В лесу за Молчанами ни души. Тишина. Тихо вздымались к весеннему небу старые буки в прореженном лесу и молодые — в густой, непрореженной роще. Тихо кругом, только птицы щебетали и насвистывал дрозд, словно кто-то пробовал играть на флейте.
Кручами называлась вытянутая в длину гора. Из Молчан просматривались два перешейка и три вершины.

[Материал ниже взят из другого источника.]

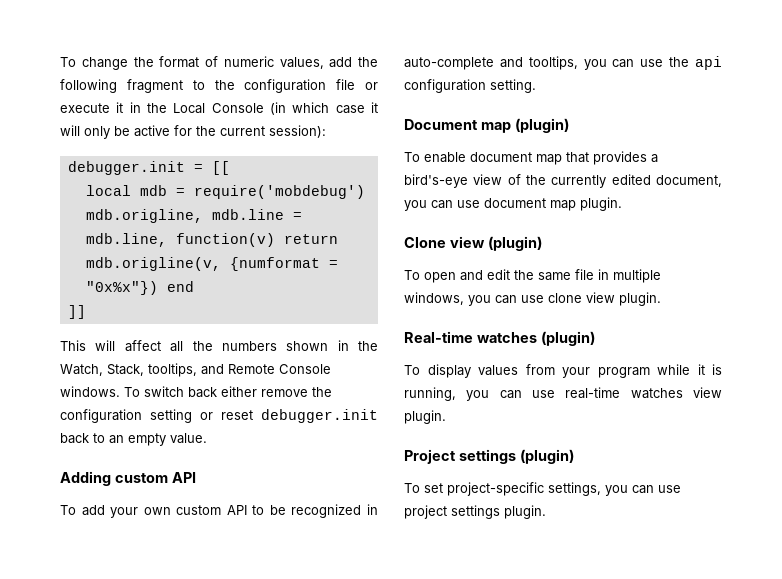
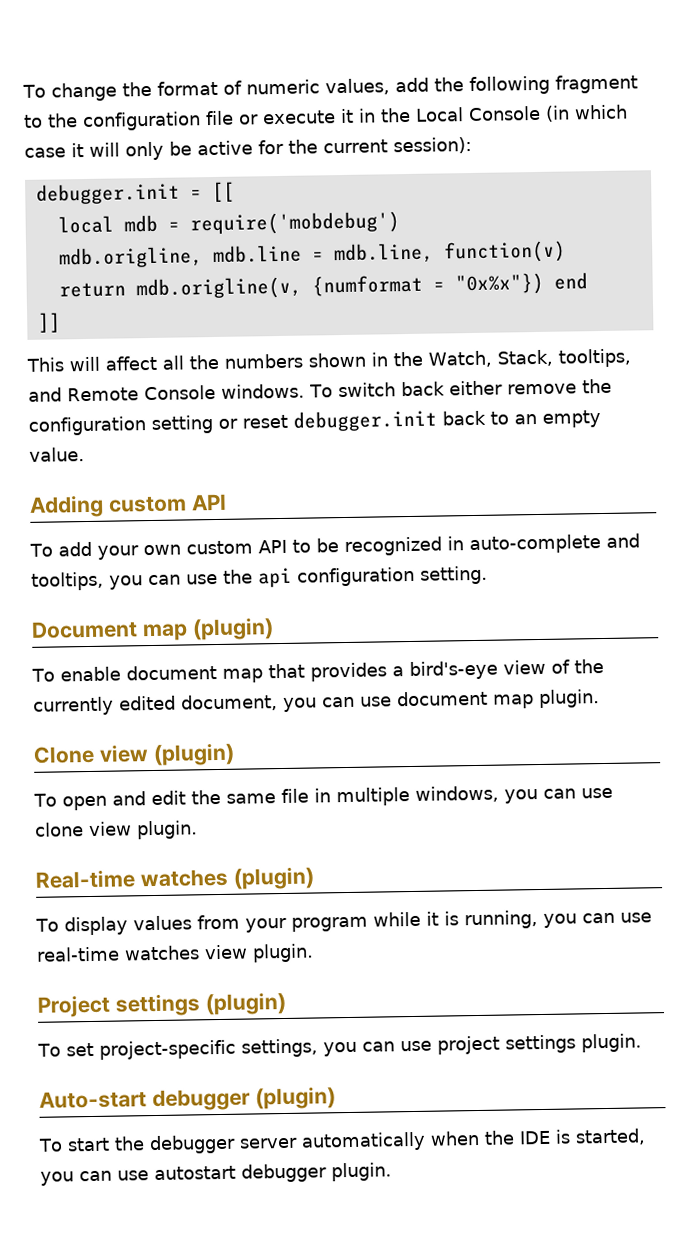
(546, 512) none -> [39,1086,336,1112] [38,1128,646,1155] [40,1162,392,1186] // Auto-start debugger (plugin) // To start the debugger server automatically when the IDE is started, you can use autostart debugger plugin.

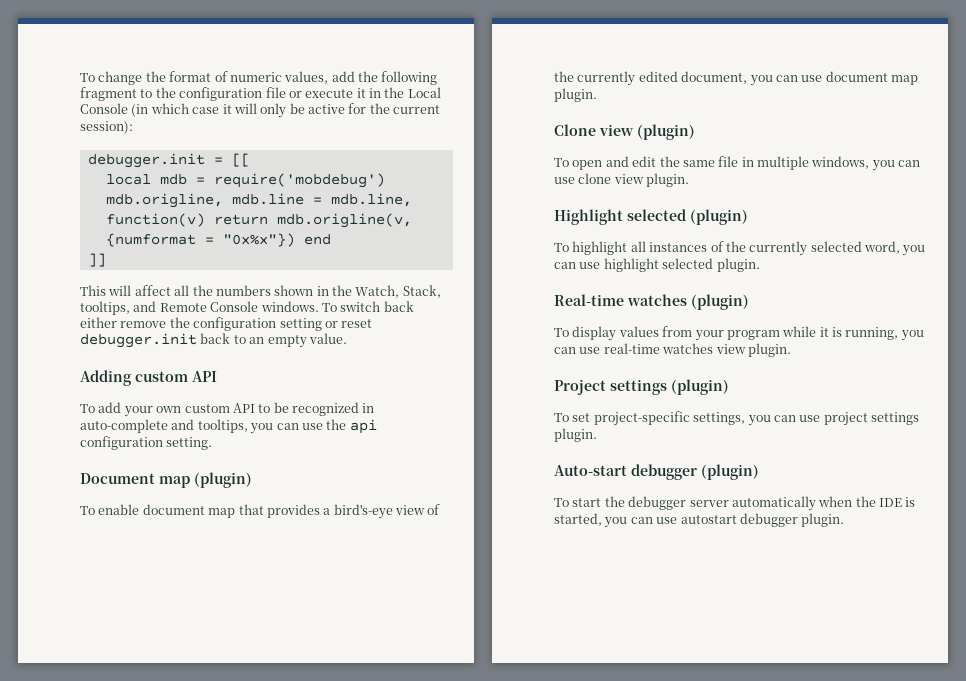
(198, 830) none -> [554,209,748,225] [554,241,926,256] [554,258,760,272] // Highlight selected (plugin) // To highlight all instances of the currently selected word, you can use highlight selected plugin.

Митух хорошо знал Кручи. Мальчишкой вместе с По-рубским и Зубаком пас там коров. Знал, что партизанский бункер находится под скалами у правого перешейка. Ему об этом сказал Колкар. Митух спешил что было мочи, на ровной дороге и на небольшом подъеме бежал бегом. Руку пекло. Кровь тонкой струйкой стекала в ладонь и там засыхала. Было почти восемь часов, когда он добрался наконец до скал, поросших зеленым мохом, плющом и седым лишайником. Он искал бункер, но не находил. Стоя под скалами, начал кричать.
Ему отзывалось негромкое эхо.
— Мишо-о-о! — кричал он.— Порубски-и-ий! — Прислушался.
Кручи ответили только угасающим эхом.
— Мишо-о-о! — Подождал еще.
Снова лишь негромкое эхо.
Может, они уже спустились в деревню? — подумал он. Стало быть, узнали, что уже можно? Он бросился бегом через лужайку к густым зарослям молодого букового леса и там остановился. Раненая рука давала о себе знать острой, жгучей болью. Он стоял, озираясь вокруг, резкая боль пронзала его при каждом толчке крови. На опушке распускающейся буковой рощи он увидел свою разбросанную одежду — суконные штаны, некогда белые, а теперь все в глине, полотняную рубаху, забрызганную грязью, и не менее грязный, старый, потрепанный парусиновый пиджак. Поодаль валялись дырявая шляпа и черный портфель. Митух смотрел и смотрел, позабыв все на свете, не слыша даже пересвиста дрозда, потом побрел, понурив голову, в Молчаны. Внезапно он круто свернул с дороги через молодой буковый лес и припустил по тропинке на Глухую Залежь. Его осенило, что этот путь короче и еще не поздно будет помочь Калкбреннеру.
Беглецы возвращались в деревню.
Около девяти утра подъезжал к дому и Адам Митух, брат инженера и Бетин муж. Ему не терпелось попасть домой, но он не торопил своих вороных красавцев. И так он их замучил, их шелковистая шерсть была белесой от засохшей пены, в темных разводах свежего пота и уже не блестела под золотыми лучами солнца, лошади медленно брели по дороге, при каждом шаге покачивая крупом. Он не погонял лошадей уже и потому, что терзался угрызениями совести: что ждет его дома? Не лучше ли было не уезжать никуда? И чего он вдруг потерял голову и сорвался ночью в поле? Его разбирало зло при мысли о брате, о Калкбреннере, о Гизеле Габоровой и своем псе Цезаре. Собаку придется пристрелить... Митух проверил, все ли он собрал. Все было на месте. Борона (он собирался пустить ее в ход и по невспаханному), мешок, в котором уже не было ни хлеба, ни сала, но оставалось еще немного клевера, сечки и овса для коней, жестяное ведро, попоны и топор, которым он подрубил ночью ограду в саду. Он смотрел прямо перед собой суровым и тревожным взглядом.